"Base case cost, 2031: none -> 25000" appears in one line of the records below. Output that line and each one after it, exactly, through the last line.

RECORDS TO PROCESS START

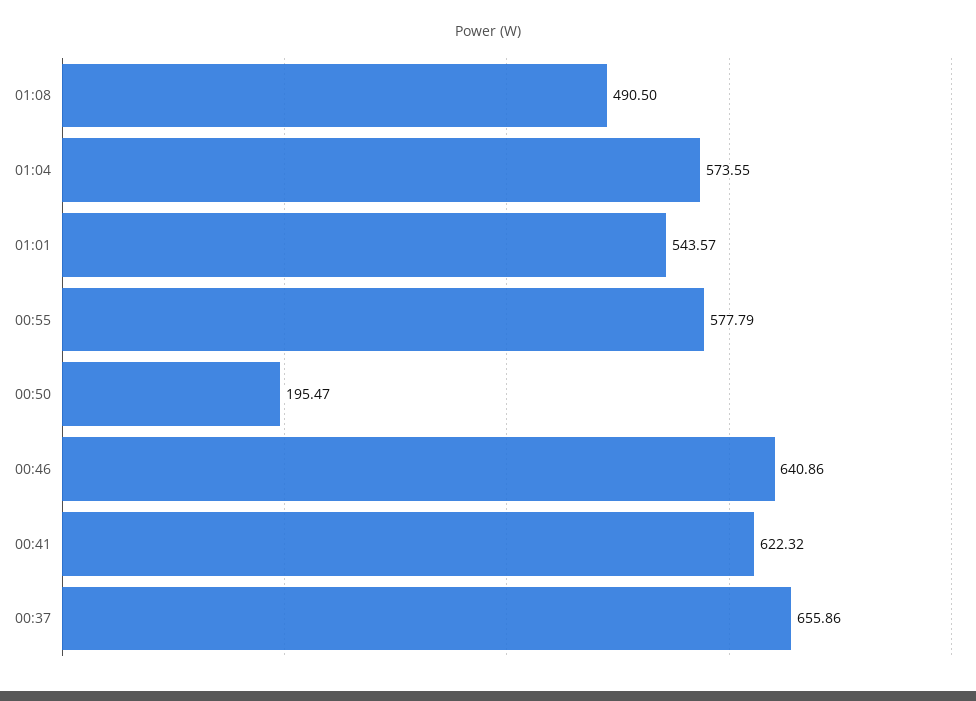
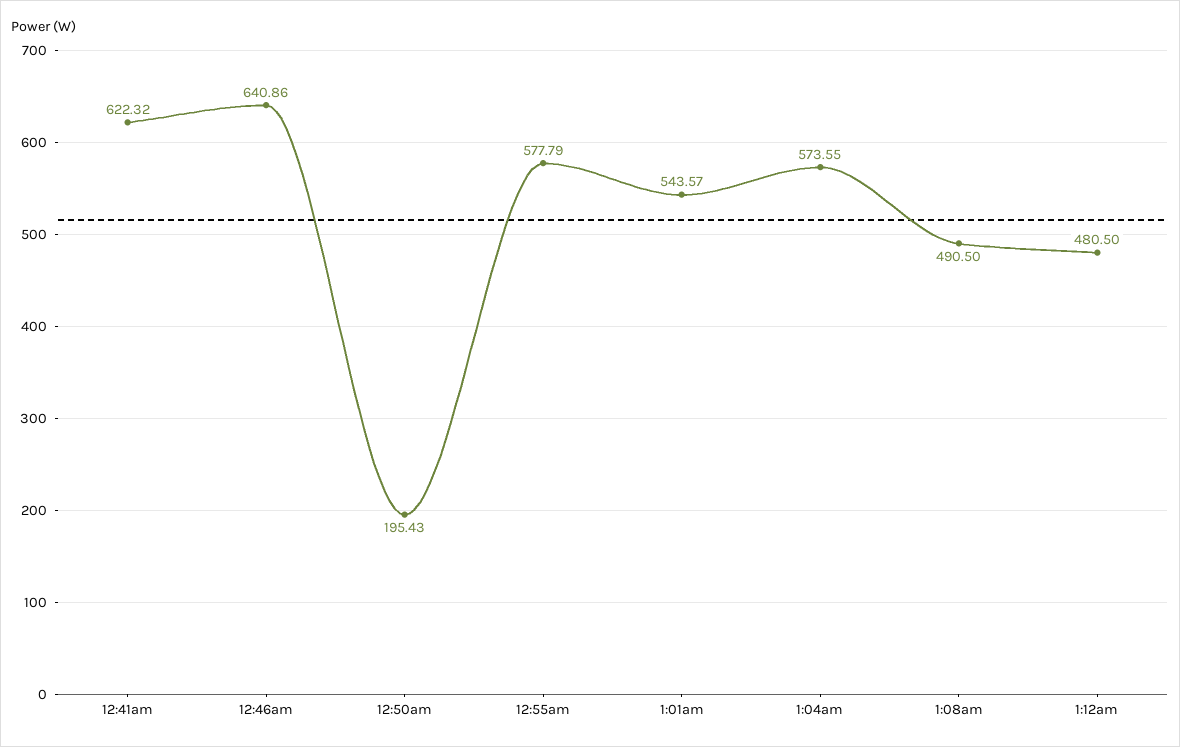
00:50: 195.47 -> 195.43
00:37: 655.86 -> none
1:12am: none -> 480.5

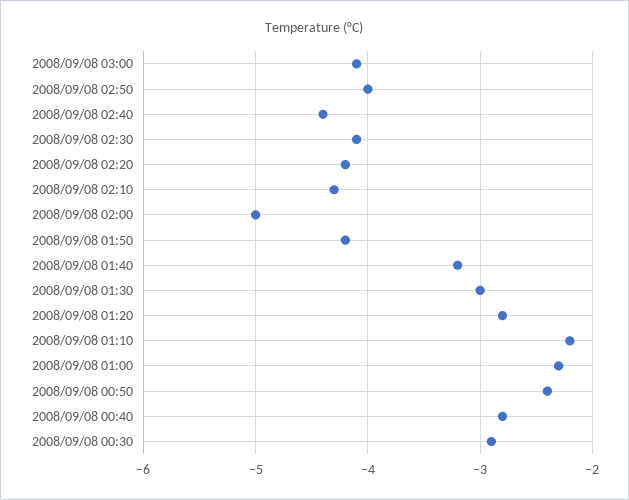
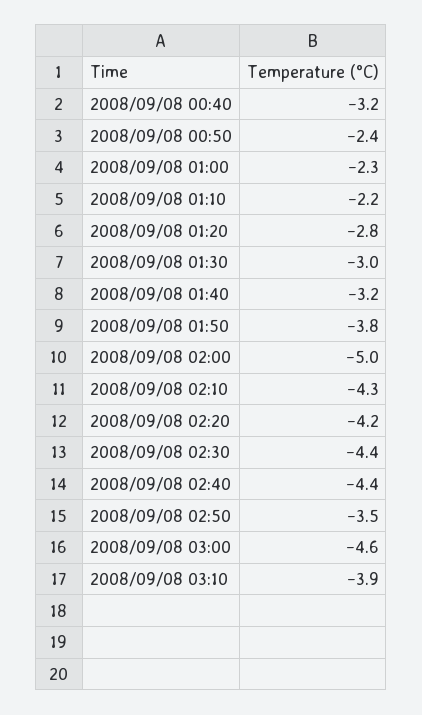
2008/09/08 03:00: -4.1 -> -4.6
2008/09/08 02:50: -4 -> -3.5
2008/09/08 02:30: -4.1 -> -4.4
2008/09/08 01:50: -4.2 -> -3.8
2008/09/08 00:40: -2.8 -> -3.2
2008/09/08 00:30: -2.9 -> none
2008/09/08 03:10: none -> -3.9

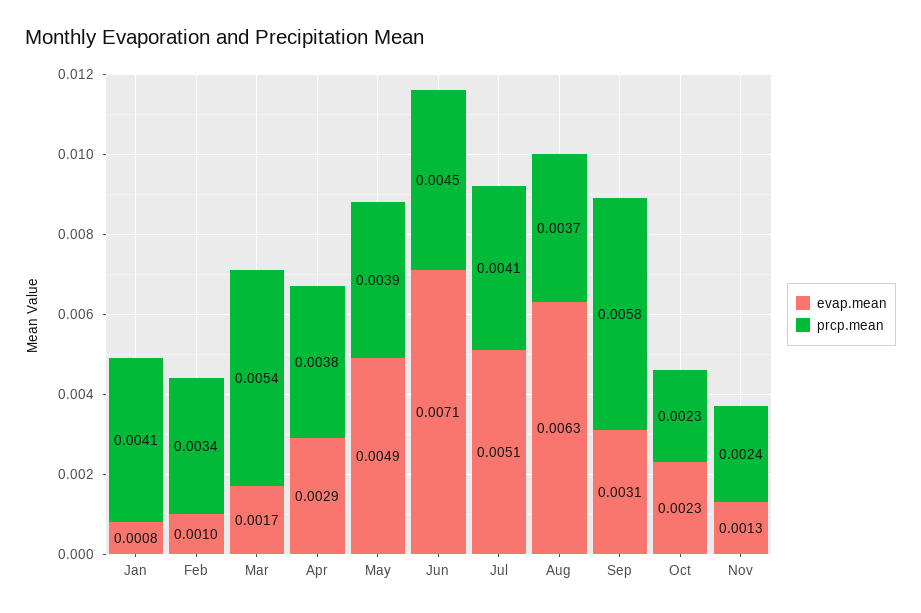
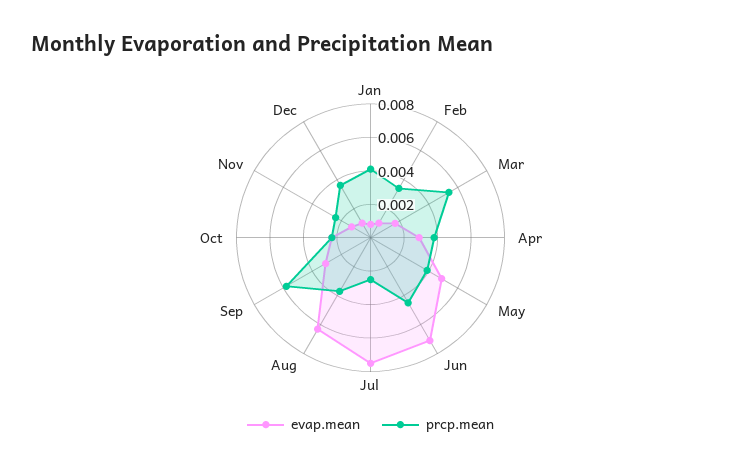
evap.mean, Jul: 0.0051 -> 0.0075
prcp.mean, Jul: 0.0041 -> 0.0025
evap.mean, Dec: none -> 0.001
prcp.mean, Dec: none -> 0.0035

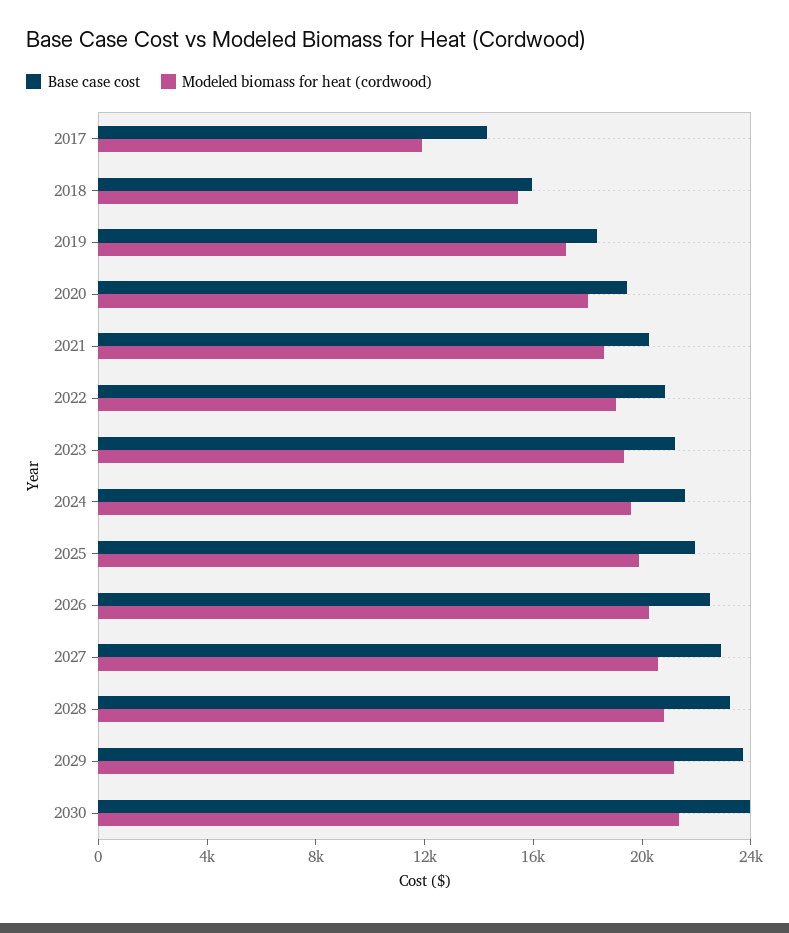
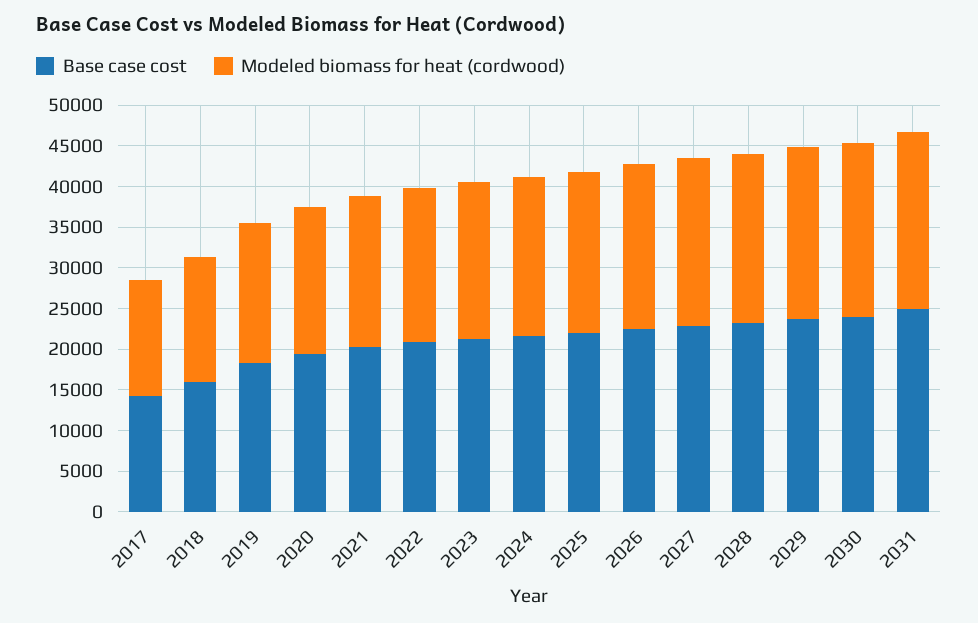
Modeled biomass for heat (cordwood), 2017: 12000 -> 14000
Base case cost, 2031: none -> 25000
Modeled biomass for heat (cordwood), 2031: none -> 22000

RECORDS TO PROCESS END

SOLUTION >>
Base case cost, 2031: none -> 25000
Modeled biomass for heat (cordwood), 2031: none -> 22000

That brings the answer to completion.